Task objective.
Only the lines below from the one that contains "-40,7 +40,7 @@" through the one that contains "position:absolute;top:14px;height:36px;" should appear in your answer, exact and without pictures.

[Opening Working data section]

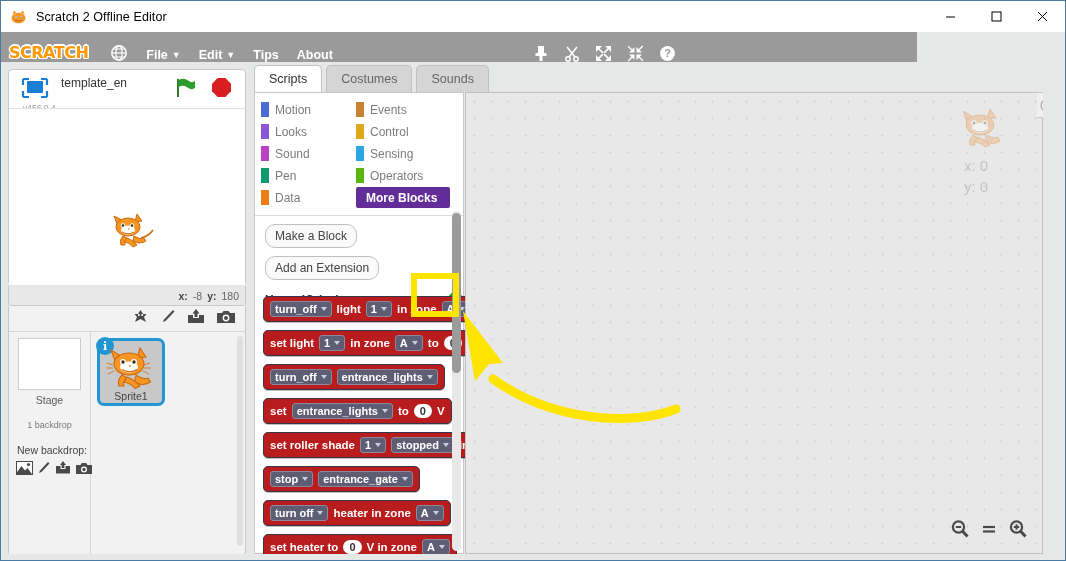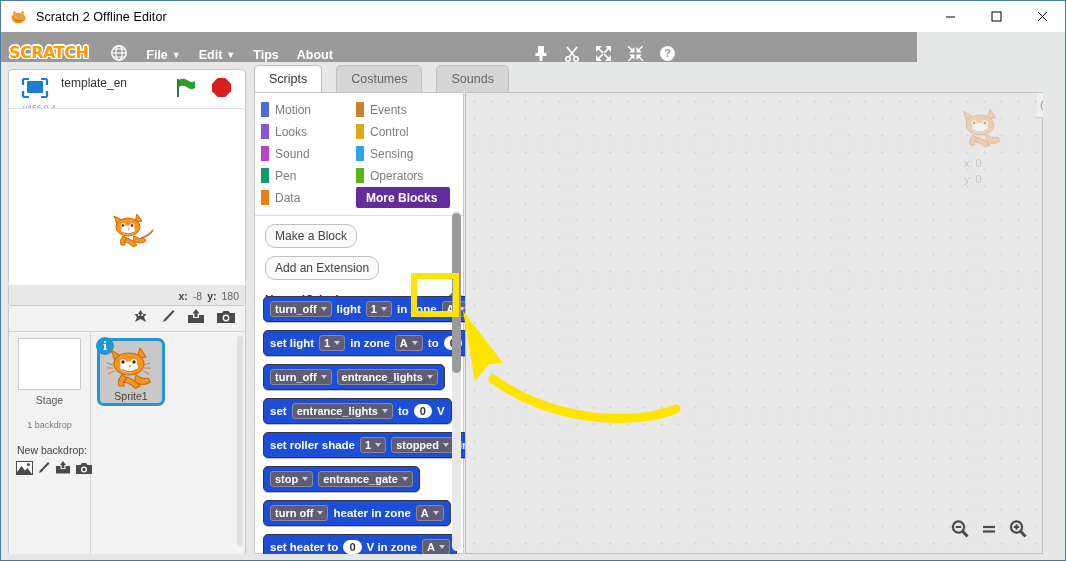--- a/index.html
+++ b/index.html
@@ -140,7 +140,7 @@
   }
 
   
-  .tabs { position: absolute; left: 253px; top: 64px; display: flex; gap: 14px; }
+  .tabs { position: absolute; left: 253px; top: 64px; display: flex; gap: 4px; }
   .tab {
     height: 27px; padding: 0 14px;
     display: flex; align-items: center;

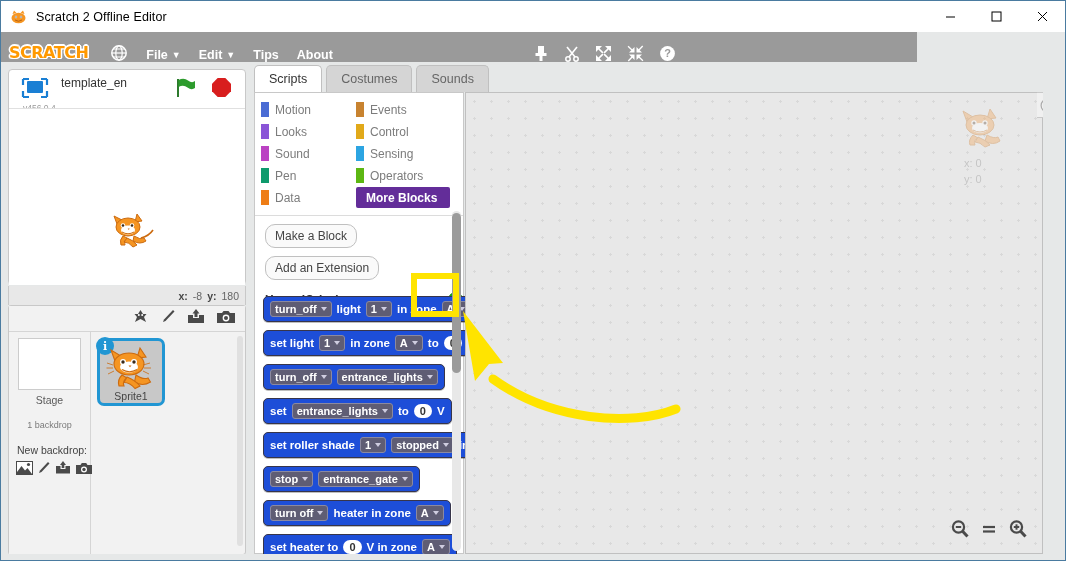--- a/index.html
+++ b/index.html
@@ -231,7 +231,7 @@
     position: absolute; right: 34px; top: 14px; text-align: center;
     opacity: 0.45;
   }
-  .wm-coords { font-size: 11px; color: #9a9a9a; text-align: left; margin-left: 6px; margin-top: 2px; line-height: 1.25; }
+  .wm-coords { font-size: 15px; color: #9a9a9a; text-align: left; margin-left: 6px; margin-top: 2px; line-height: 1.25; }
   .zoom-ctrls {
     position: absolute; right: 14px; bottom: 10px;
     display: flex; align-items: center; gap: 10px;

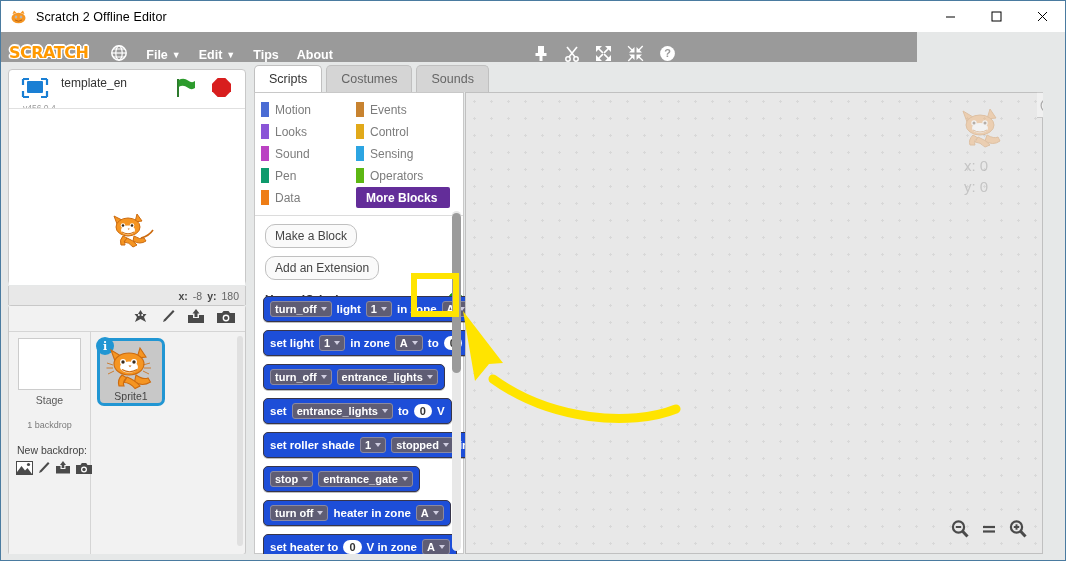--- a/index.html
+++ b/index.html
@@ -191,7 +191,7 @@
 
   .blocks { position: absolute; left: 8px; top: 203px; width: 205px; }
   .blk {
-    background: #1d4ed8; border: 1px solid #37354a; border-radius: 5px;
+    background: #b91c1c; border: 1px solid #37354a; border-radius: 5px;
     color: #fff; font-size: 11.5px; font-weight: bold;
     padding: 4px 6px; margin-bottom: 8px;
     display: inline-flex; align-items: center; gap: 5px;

[Closing Working data section]
[Opening Working data section]

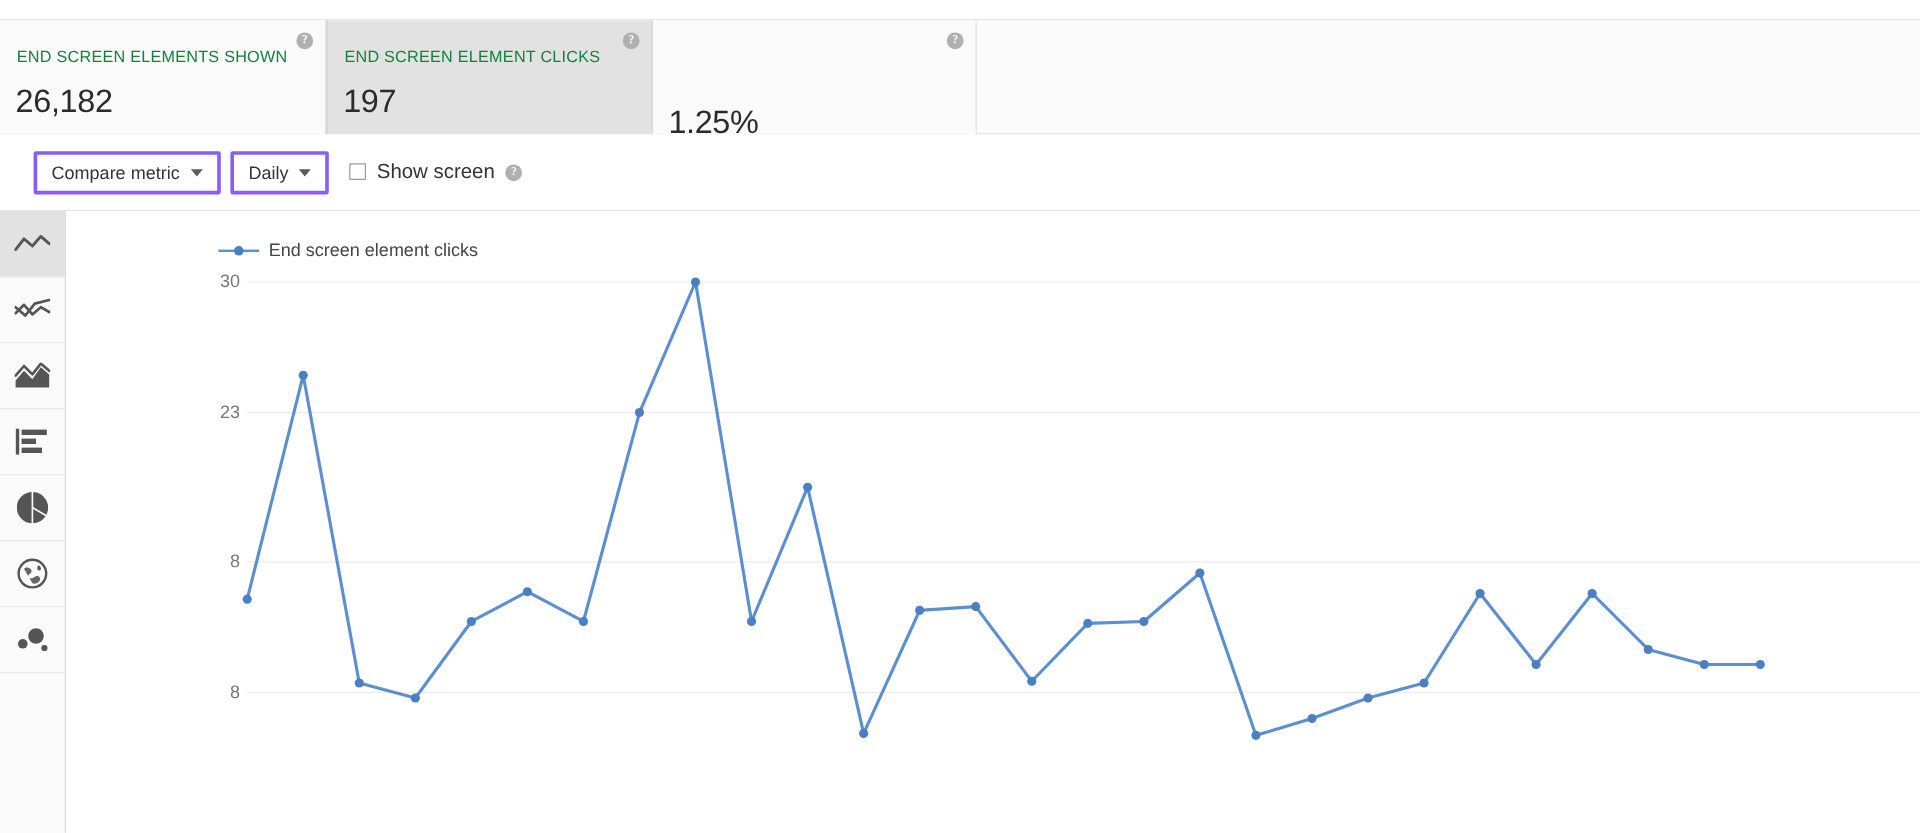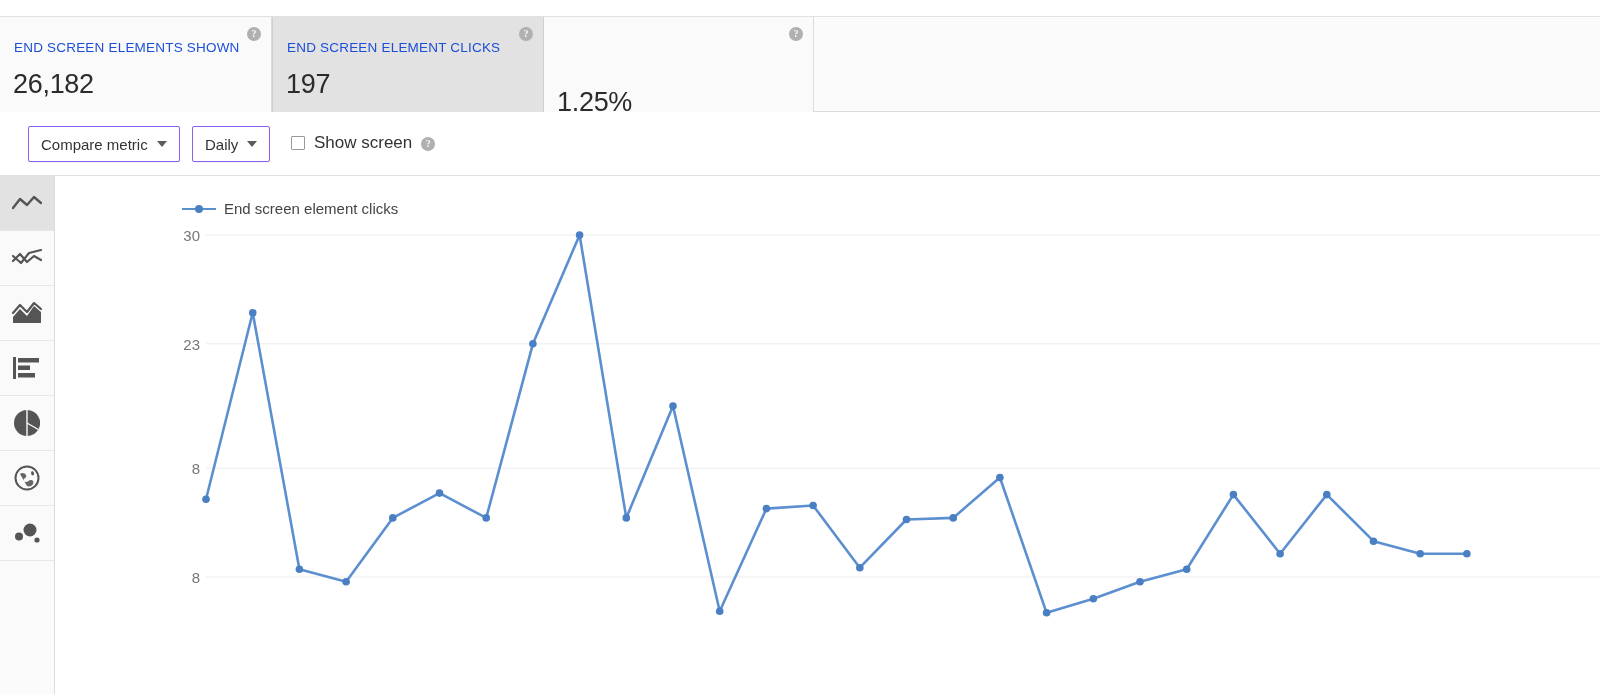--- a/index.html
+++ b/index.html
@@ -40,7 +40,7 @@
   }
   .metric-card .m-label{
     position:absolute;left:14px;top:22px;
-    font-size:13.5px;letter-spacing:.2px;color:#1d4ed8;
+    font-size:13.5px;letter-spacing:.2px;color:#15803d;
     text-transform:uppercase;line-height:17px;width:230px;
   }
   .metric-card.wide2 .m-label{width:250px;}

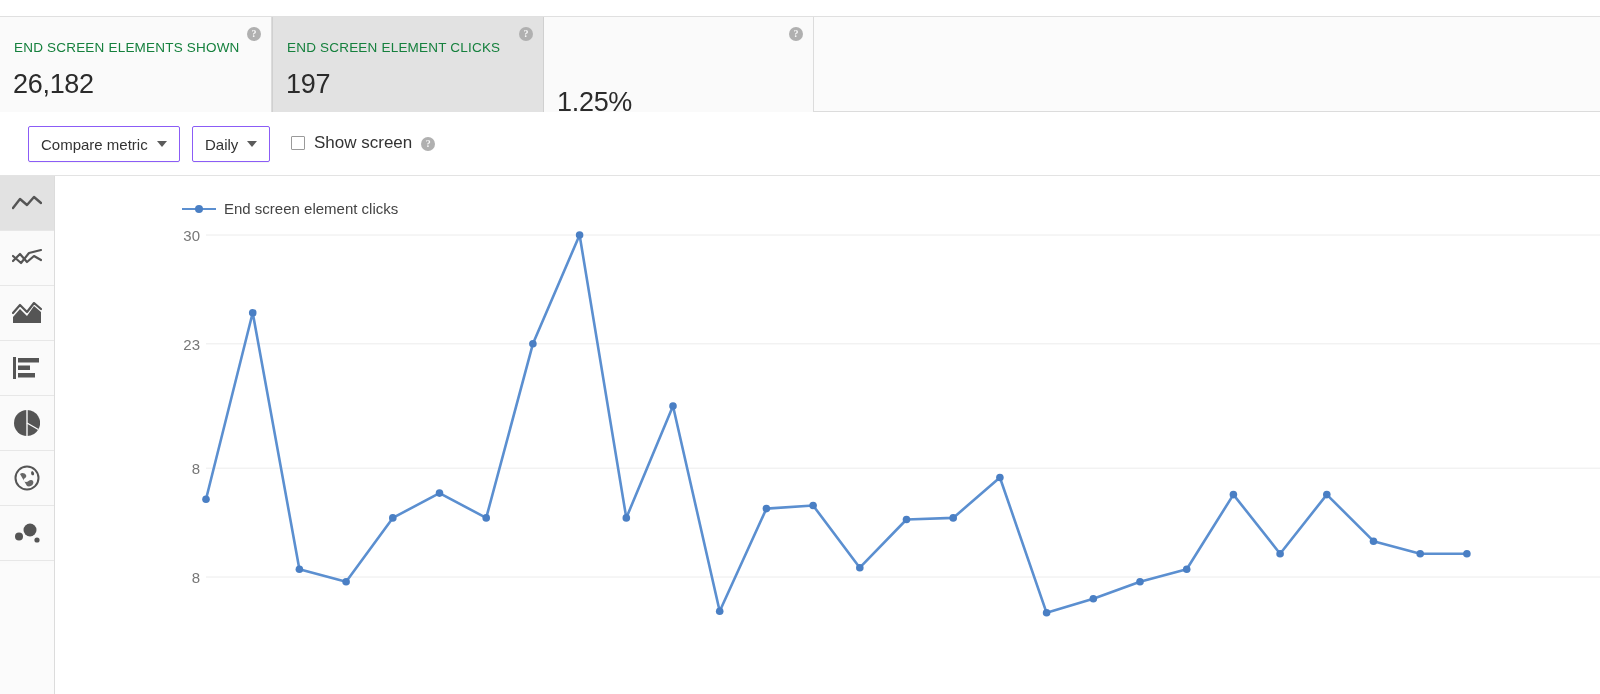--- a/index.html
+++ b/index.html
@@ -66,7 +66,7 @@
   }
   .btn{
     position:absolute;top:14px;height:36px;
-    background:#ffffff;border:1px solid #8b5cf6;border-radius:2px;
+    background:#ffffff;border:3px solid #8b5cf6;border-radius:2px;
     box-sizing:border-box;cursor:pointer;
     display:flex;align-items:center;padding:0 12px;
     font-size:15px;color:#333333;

[Closing Working data section]

Exercise answer.
@@ -40,7 +40,7 @@
   }
   .metric-card .m-label{
     position:absolute;left:14px;top:22px;
-    font-size:13.5px;letter-spacing:.2px;color:#1d4ed8;
+    font-size:13.5px;letter-spacing:.2px;color:#15803d;
     text-transform:uppercase;line-height:17px;width:230px;
   }
   .metric-card.wide2 .m-label{width:250px;}

--- a/index.html
+++ b/index.html
@@ -66,7 +66,7 @@
   }
   .btn{
     position:absolute;top:14px;height:36px;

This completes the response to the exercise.